[Stored items]
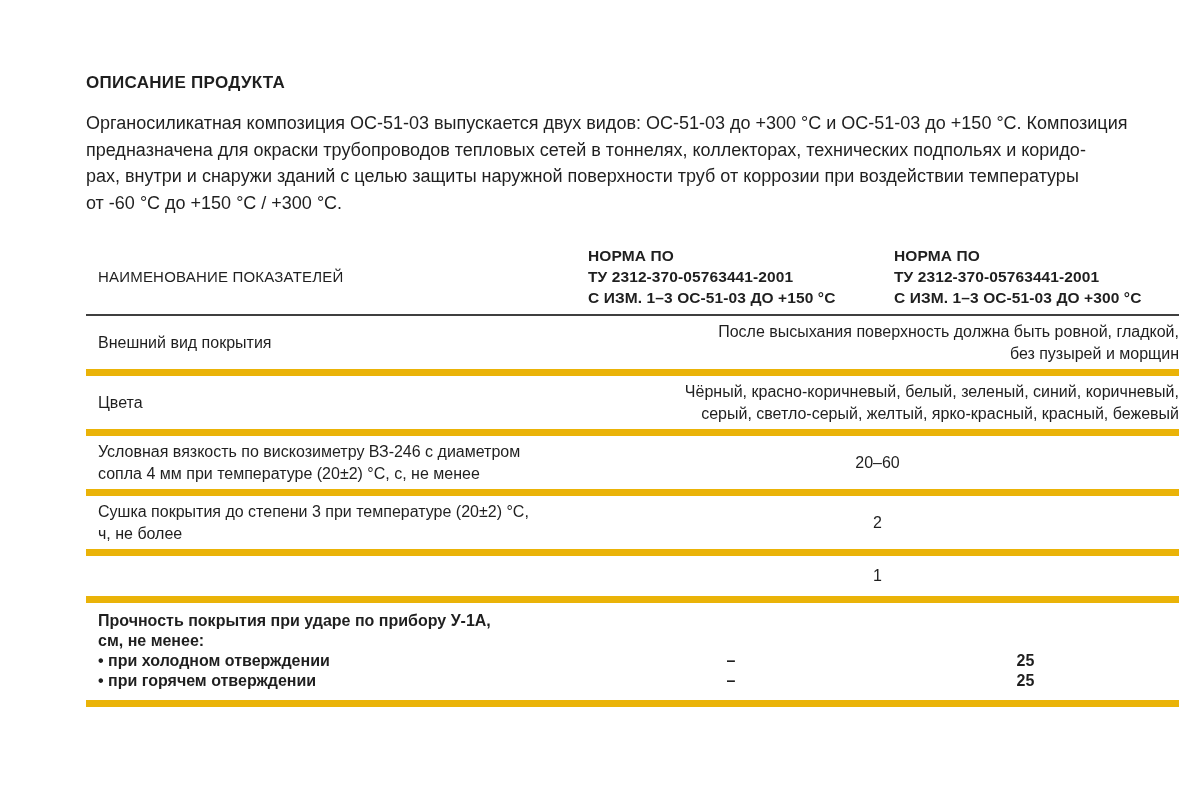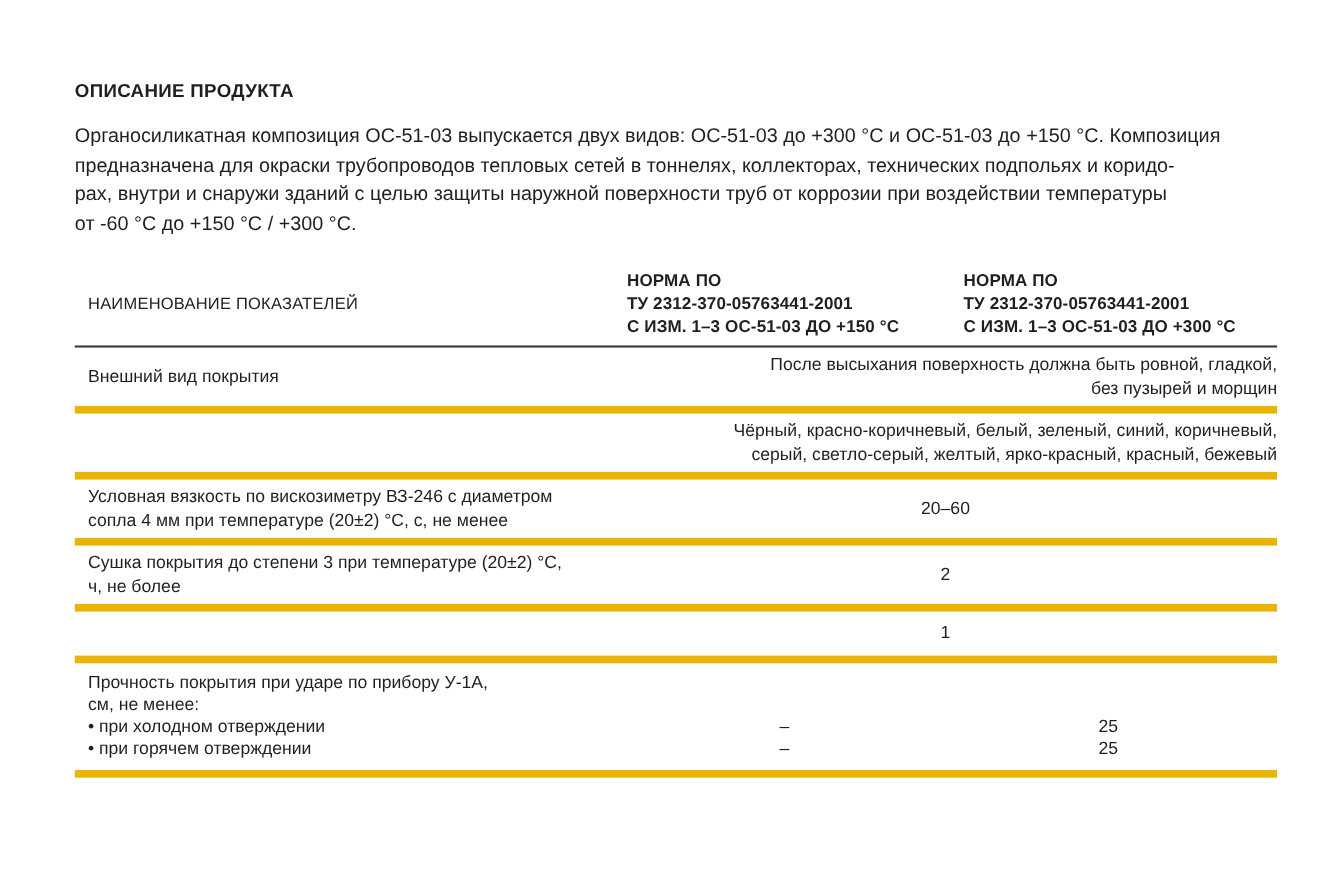--- a/index.html
+++ b/index.html
@@ -12,7 +12,7 @@
   }
   .doc {
     width: 1200px; height: 664px;
-    padding: 73px 52px 0 68px;
+    padding: 73px 52px 0 86px;
   }
   .title {
     font-size: 17px;

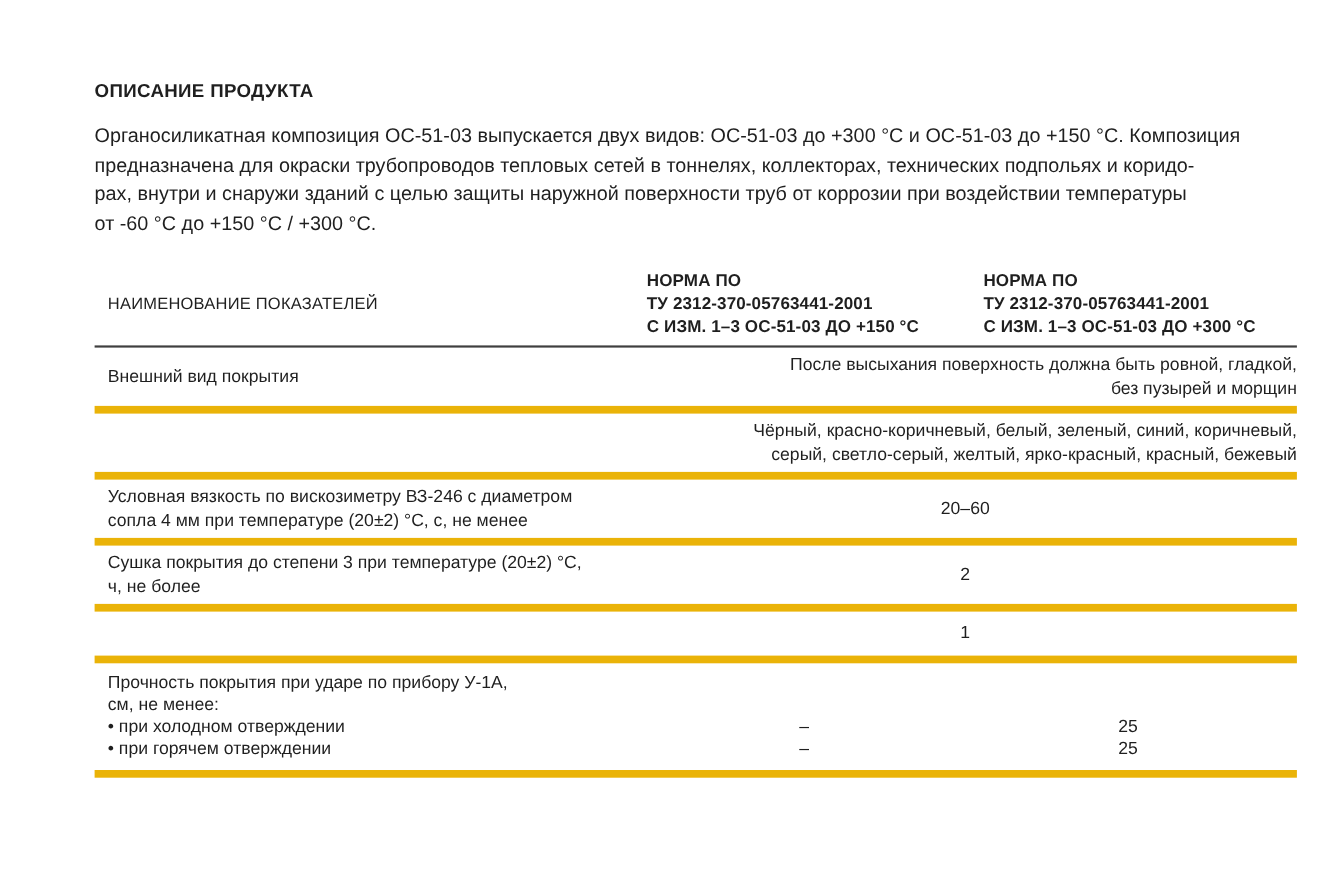--- a/index.html
+++ b/index.html
@@ -119,6 +119,7 @@
     </div>
 
     <div class="t-row r2">
+      <div class="c-name">Цвета</div>
       <div class="c-span left">Чёрный, красно-коричневый, белый, зеленый, синий, коричневый,
 серый, светло-серый, желтый, ярко-красный, красный, бежевый</div>
     </div>

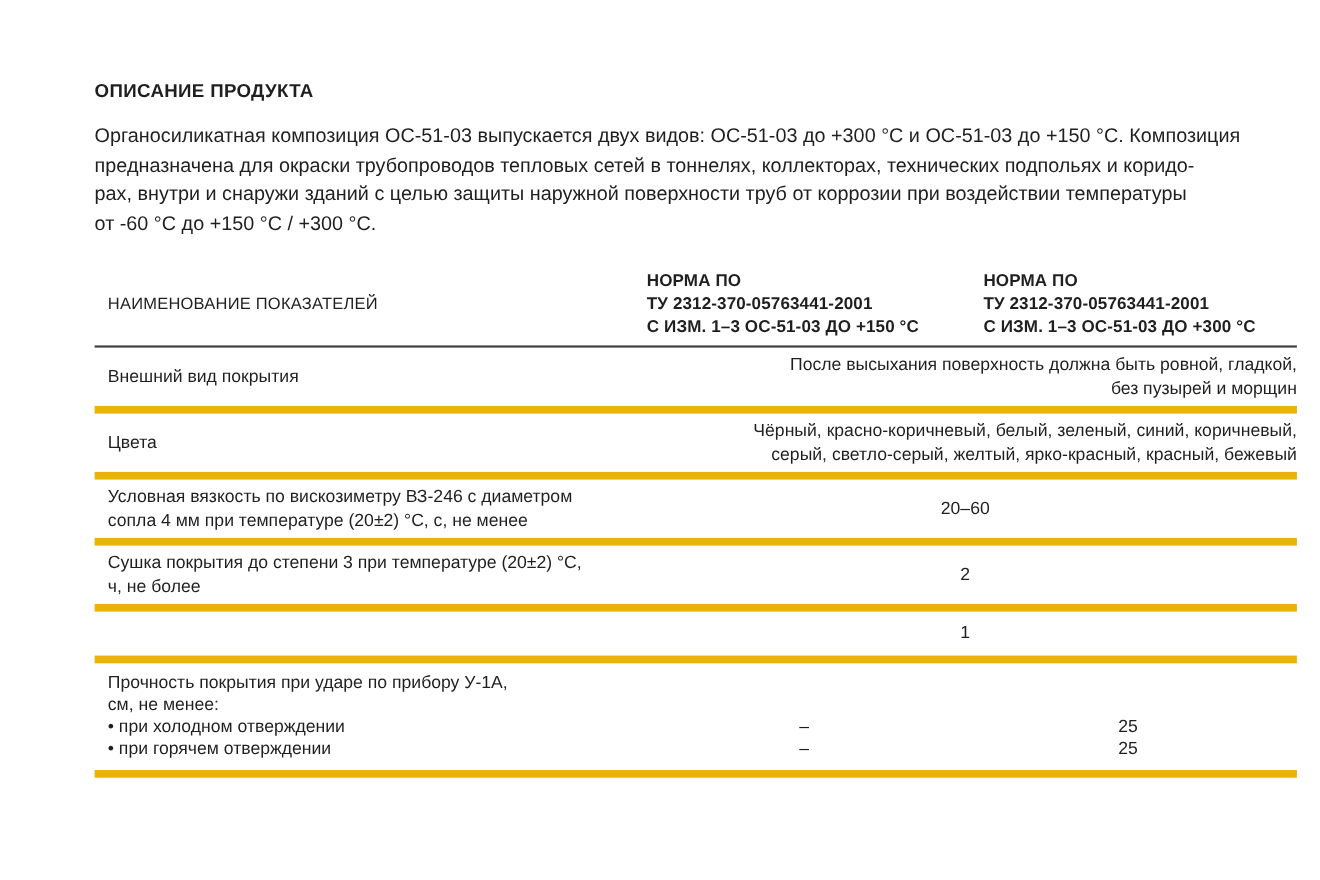--- a/index.html
+++ b/index.html
@@ -79,7 +79,7 @@
   .r5 { min-height: 46px; }
   .r6 { min-height: 47px; }
   .r7 { min-height: 38px; }
-  .r8 { align-items: end; line-height: 20px; }
+  .r8 { align-items: end; line-height: 20px; font-weight: bold; }
   .r8 .c-name { padding-top: 8px; padding-bottom: 9px; }
   .c-val {
     text-align: center;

> [Work to complete] Should a record include a picture, omit it from your copy and return the rest unchanged.

> [Output of the exercise]
--- a/index.html
+++ b/index.html
@@ -12,7 +12,7 @@
   }
   .doc {
     width: 1200px; height: 664px;
-    padding: 73px 52px 0 68px;
+    padding: 73px 52px 0 86px;
   }
   .title {
     font-size: 17px;

--- a/index.html
+++ b/index.html
@@ -119,6 +119,7 @@
     </div>
 
     <div class="t-row r2">
+      <div class="c-name">Цвета</div>
       <div class="c-span left">Чёрный, красно-коричневый, белый, зеленый, синий, коричневый,
 серый, светло-серый, желтый, ярко-красный, красный, бежевый</div>
     </div>

--- a/index.html
+++ b/index.html
@@ -79,7 +79,7 @@
   .r5 { min-height: 46px; }
   .r6 { min-height: 47px; }
   .r7 { min-height: 38px; }
-  .r8 { align-items: end; line-height: 20px; }
+  .r8 { align-items: end; line-height: 20px; font-weight: bold; }
   .r8 .c-name { padding-top: 8px; padding-bottom: 9px; }
   .c-val {
     text-align: center;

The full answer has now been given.